*** Dataset ***
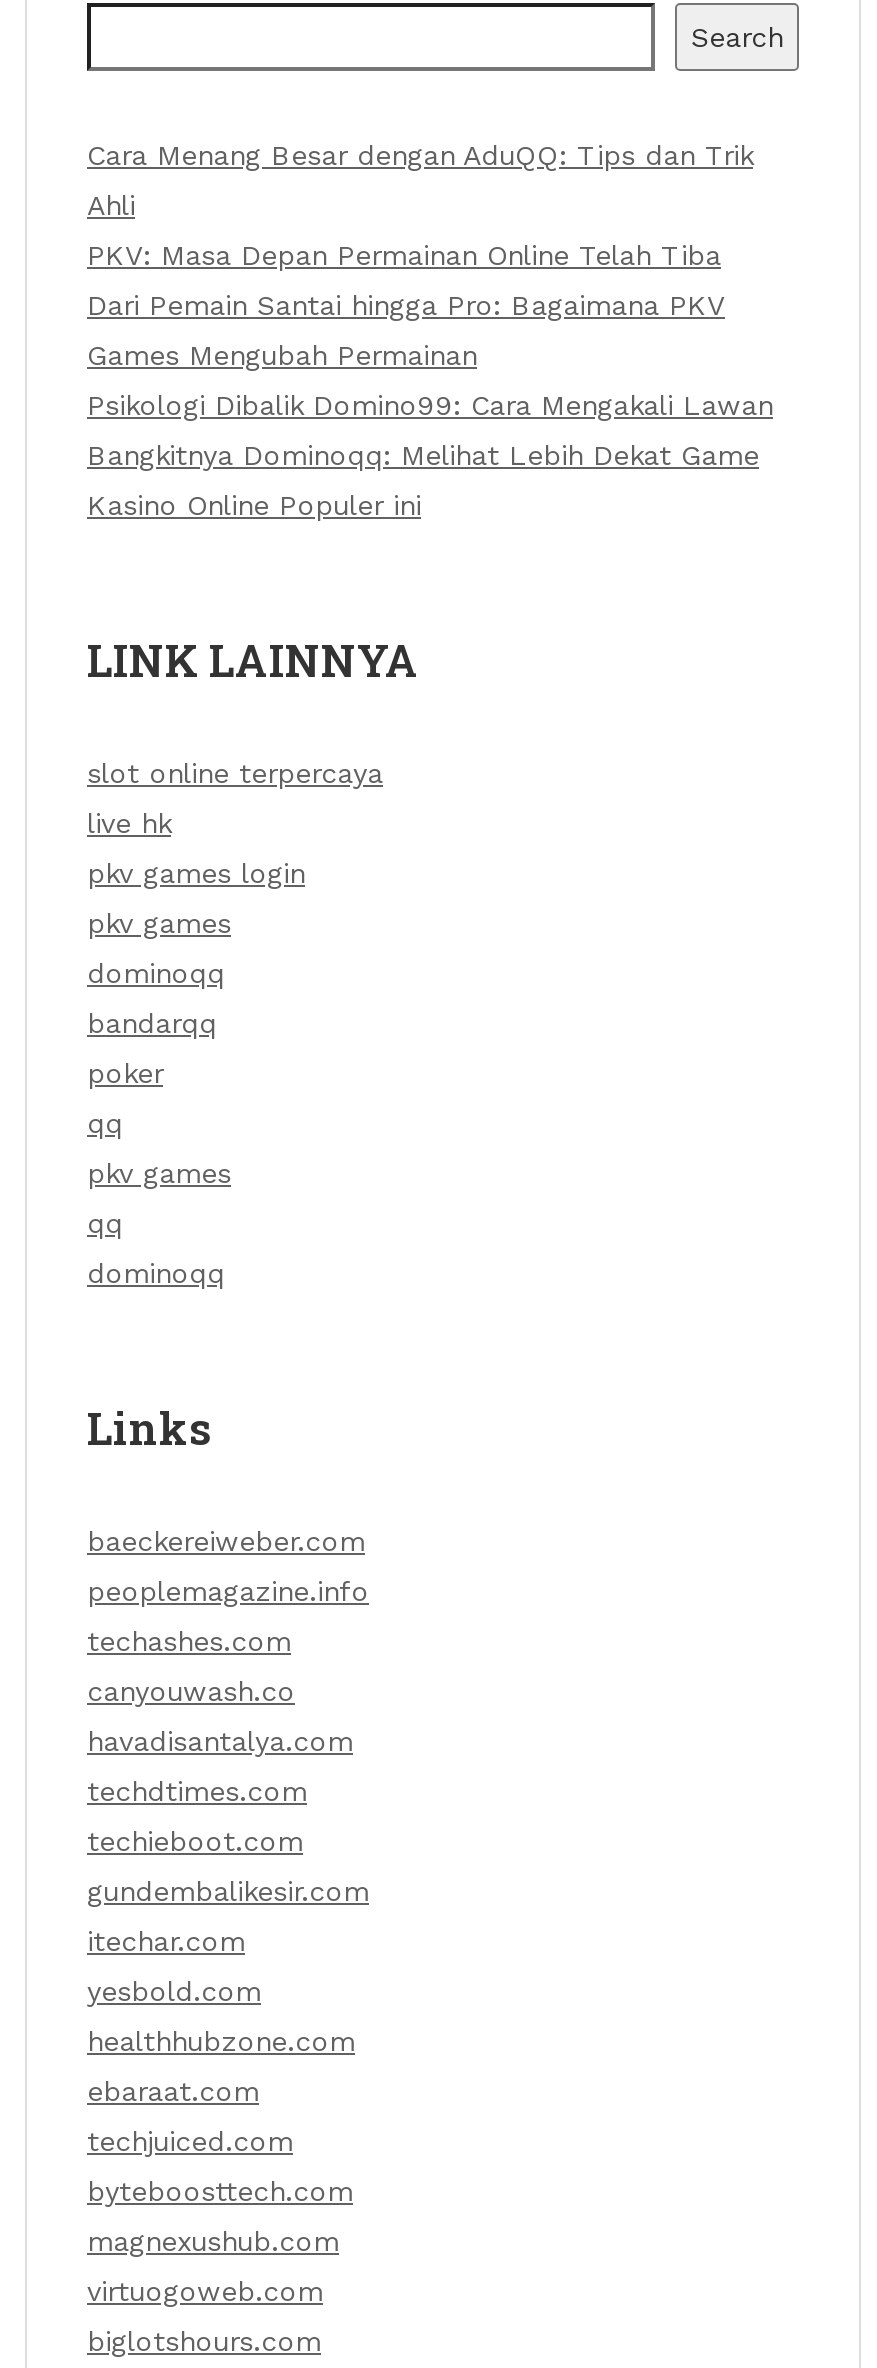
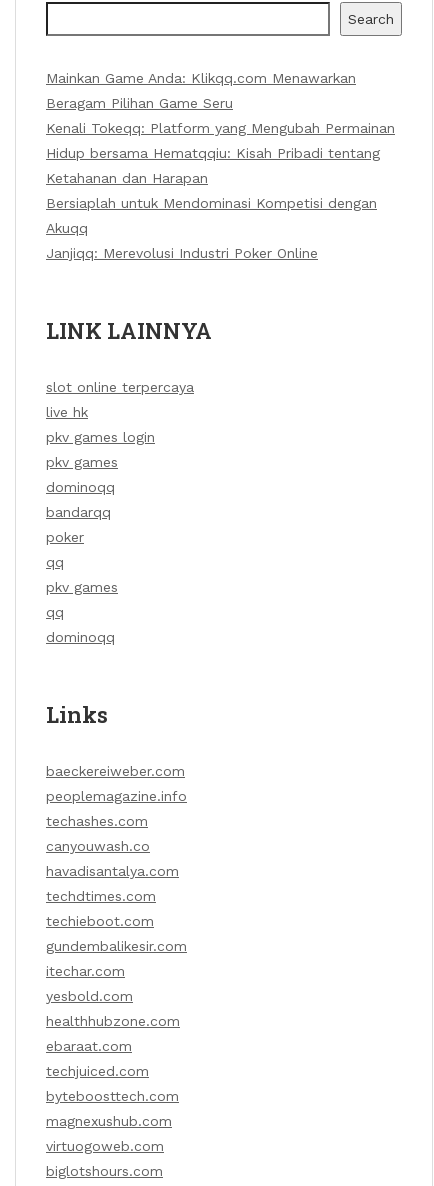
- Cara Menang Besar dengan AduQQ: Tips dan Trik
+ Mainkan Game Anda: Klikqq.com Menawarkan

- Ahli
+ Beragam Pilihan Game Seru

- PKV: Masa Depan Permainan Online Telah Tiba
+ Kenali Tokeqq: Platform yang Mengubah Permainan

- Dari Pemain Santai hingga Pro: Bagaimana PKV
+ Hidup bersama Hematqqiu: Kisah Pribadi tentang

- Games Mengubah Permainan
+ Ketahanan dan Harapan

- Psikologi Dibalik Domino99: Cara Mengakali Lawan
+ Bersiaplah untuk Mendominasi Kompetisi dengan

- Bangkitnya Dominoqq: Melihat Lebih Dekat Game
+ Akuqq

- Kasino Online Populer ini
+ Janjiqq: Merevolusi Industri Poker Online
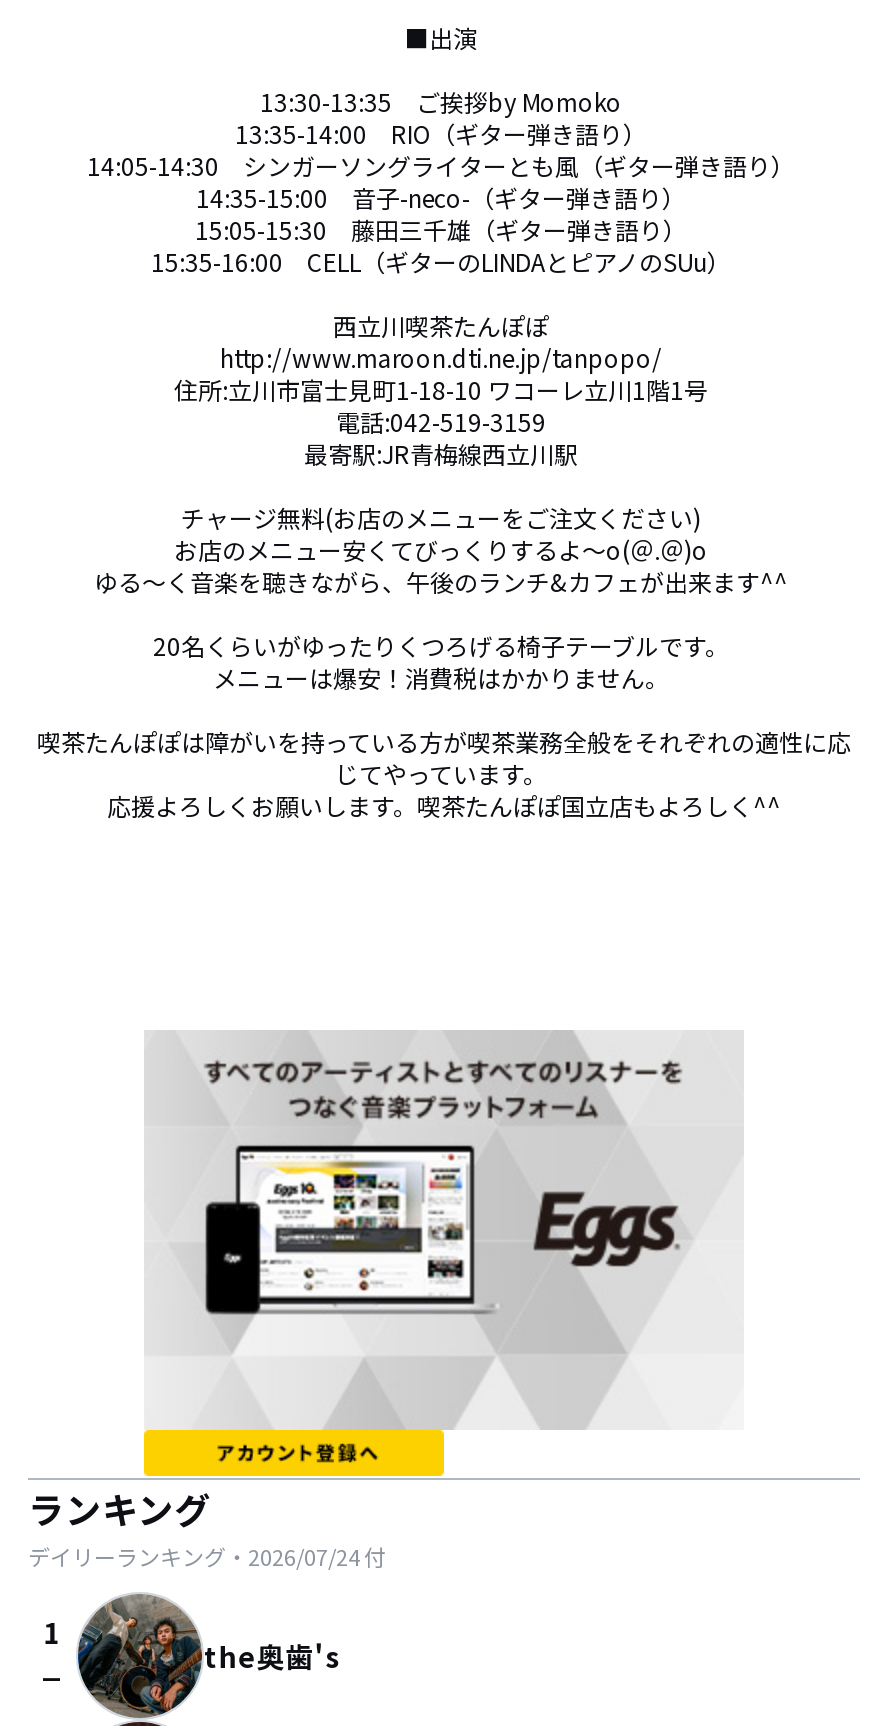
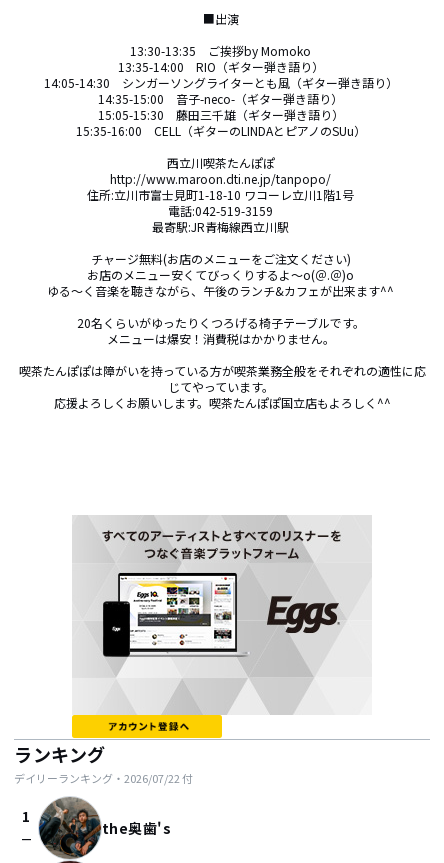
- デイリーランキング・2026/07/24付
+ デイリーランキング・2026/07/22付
***
- [Assigned task]: Transcribe every entry word for word, excluding images.

- [The completed task]:
- Cara Menang Besar dengan AduQQ: Tips dan Trik
+ Mainkan Game Anda: Klikqq.com Menawarkan

- Ahli
+ Beragam Pilihan Game Seru

- PKV: Masa Depan Permainan Online Telah Tiba
+ Kenali Tokeqq: Platform yang Mengubah Permainan

- Dari Pemain Santai hingga Pro: Bagaimana PKV
+ Hidup bersama Hematqqiu: Kisah Pribadi tentang

- Games Mengubah Permainan
+ Ketahanan dan Harapan

- Psikologi Dibalik Domino99: Cara Mengakali Lawan
+ Bersiaplah untuk Mendominasi Kompetisi dengan

- Bangkitnya Dominoqq: Melihat Lebih Dekat Game
+ Akuqq

- Kasino Online Populer ini
+ Janjiqq: Merevolusi Industri Poker Online
- デイリーランキング・2026/07/24付
+ デイリーランキング・2026/07/22付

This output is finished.